* PROBLEM DESCRIPTION *
Transcribe only the lines of the listing below from the one holding "[477,107,825,124] // 4." through the one holding "(622, 446) none -> (533, 919) //", inclusive, without any change.

* DATA TO EXAMINE *
....

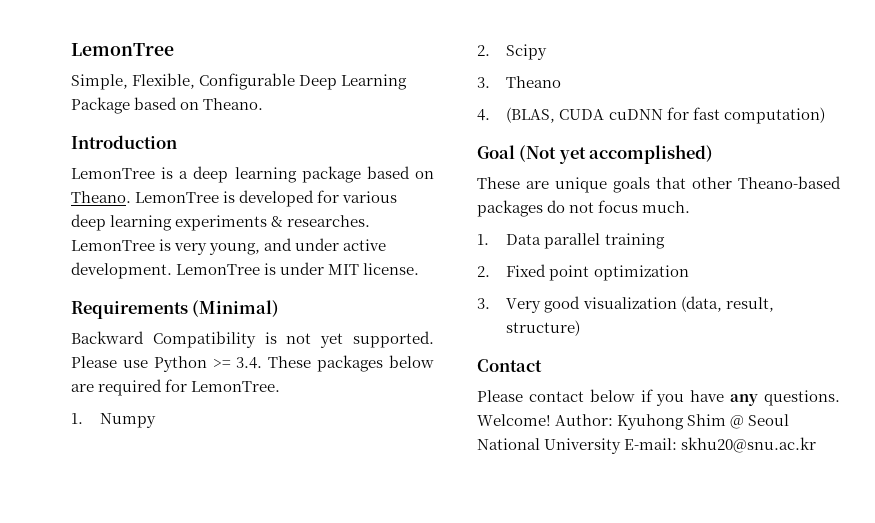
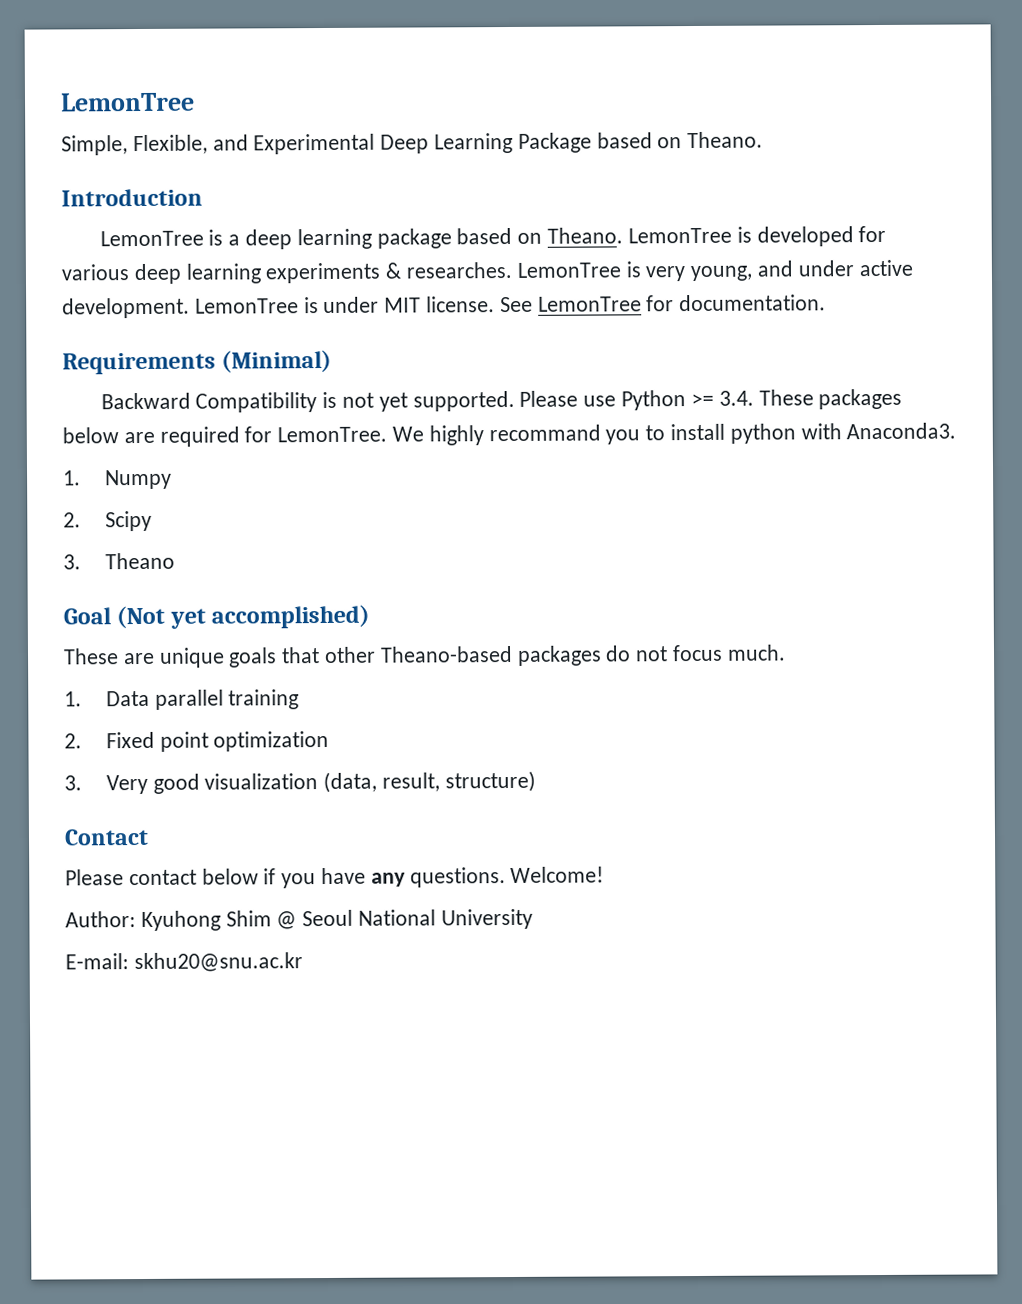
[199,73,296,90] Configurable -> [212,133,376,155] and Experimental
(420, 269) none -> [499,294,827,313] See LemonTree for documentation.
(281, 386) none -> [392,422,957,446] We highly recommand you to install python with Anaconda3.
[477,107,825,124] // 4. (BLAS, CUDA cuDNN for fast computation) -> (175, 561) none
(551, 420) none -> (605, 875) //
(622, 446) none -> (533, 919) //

....

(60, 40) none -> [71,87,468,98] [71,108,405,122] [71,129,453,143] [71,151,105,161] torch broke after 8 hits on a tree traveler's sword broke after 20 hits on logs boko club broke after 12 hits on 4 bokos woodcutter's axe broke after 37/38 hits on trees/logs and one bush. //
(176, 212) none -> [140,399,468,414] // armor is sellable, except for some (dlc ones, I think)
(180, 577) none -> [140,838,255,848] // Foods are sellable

....

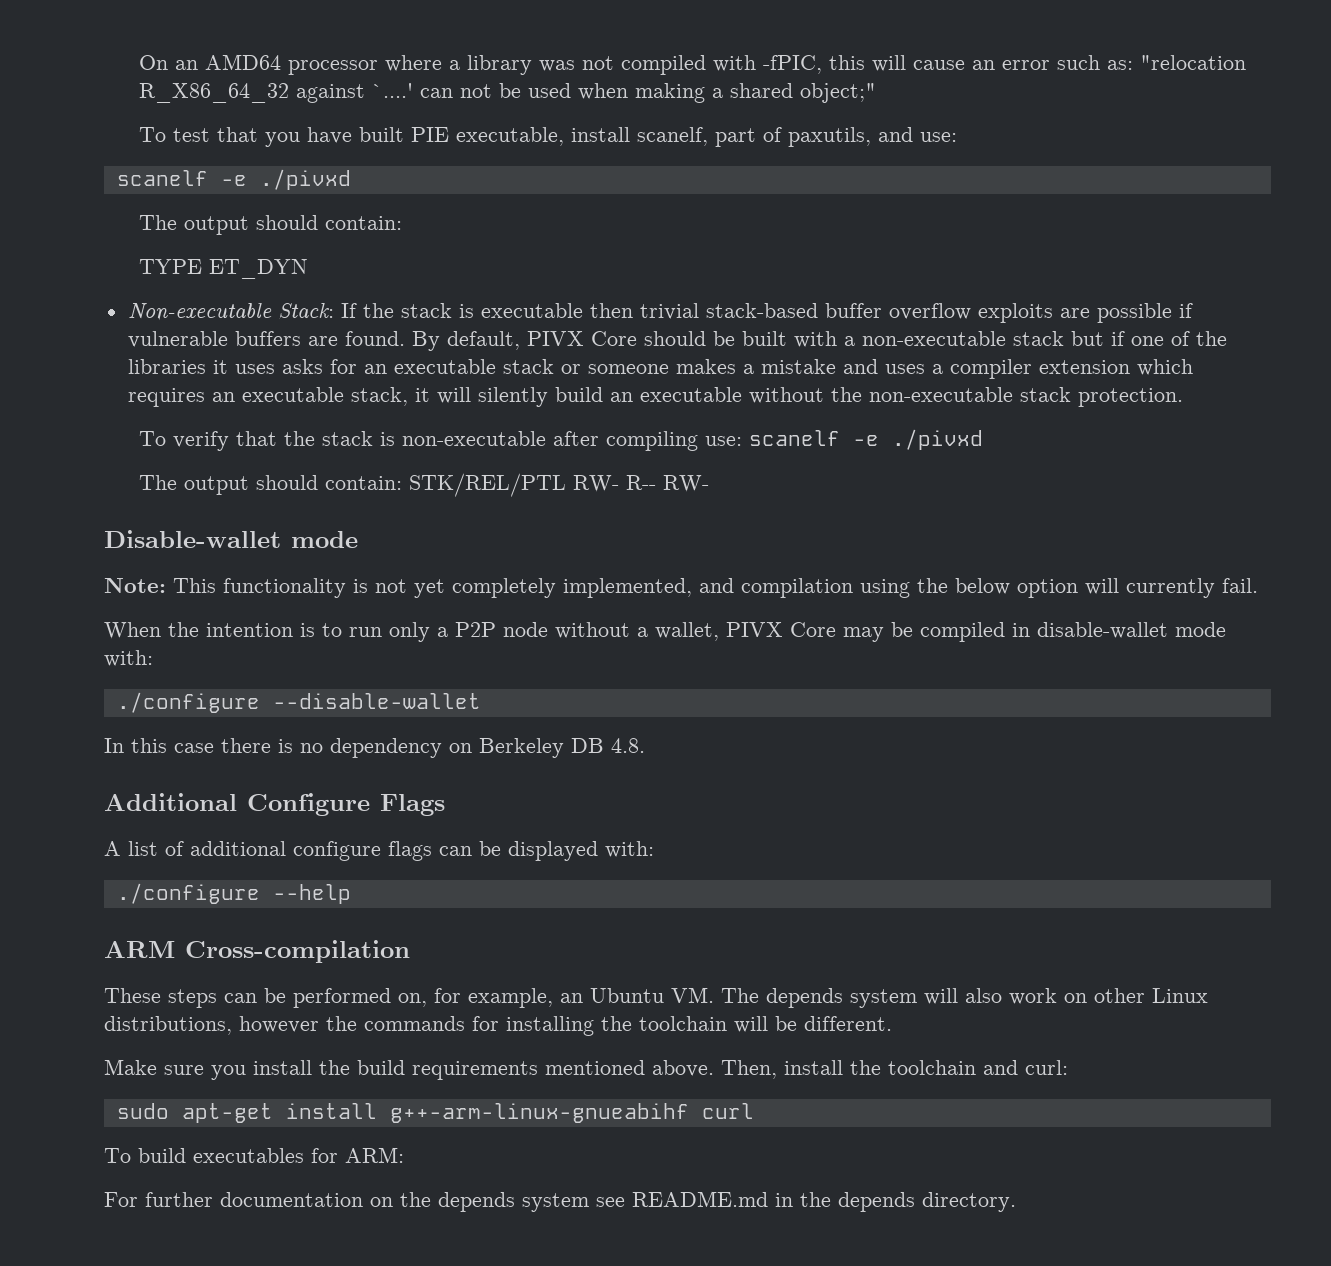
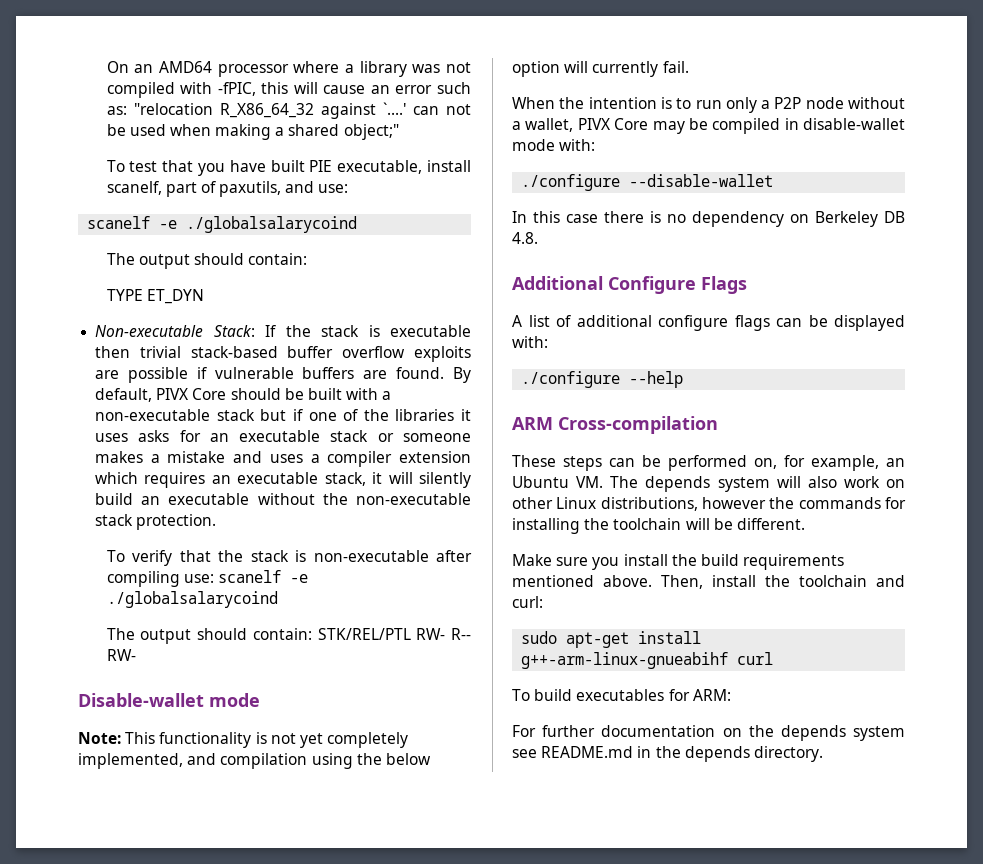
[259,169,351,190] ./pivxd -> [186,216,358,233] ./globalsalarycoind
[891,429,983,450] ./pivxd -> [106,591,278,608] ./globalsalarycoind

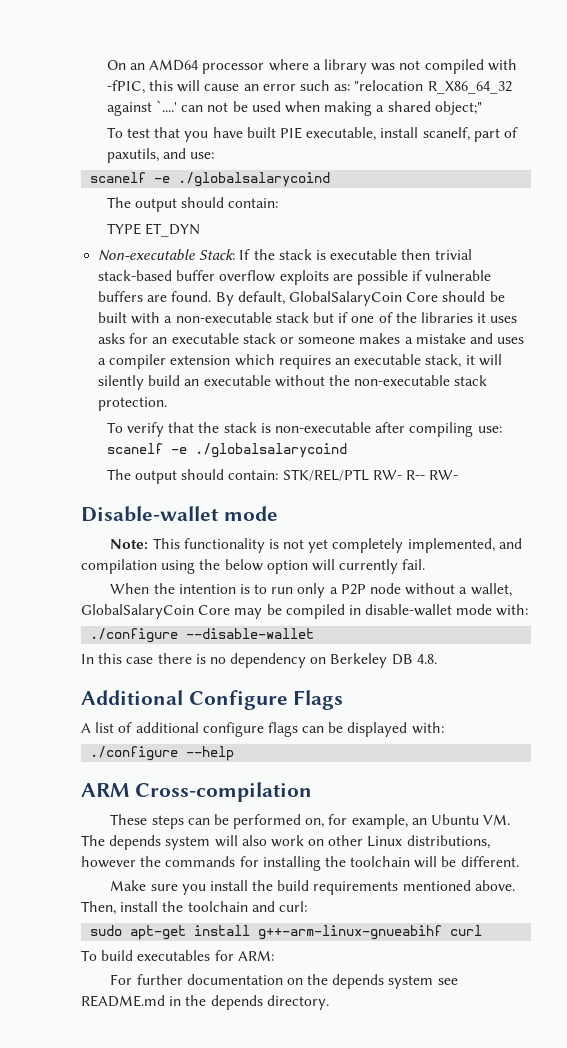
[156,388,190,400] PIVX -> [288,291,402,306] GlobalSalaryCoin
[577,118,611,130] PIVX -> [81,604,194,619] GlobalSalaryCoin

....

* ANSWER BOX *
[477,107,825,124] // 4. (BLAS, CUDA cuDNN for fast computation) -> (175, 561) none
(551, 420) none -> (605, 875) //
(622, 446) none -> (533, 919) //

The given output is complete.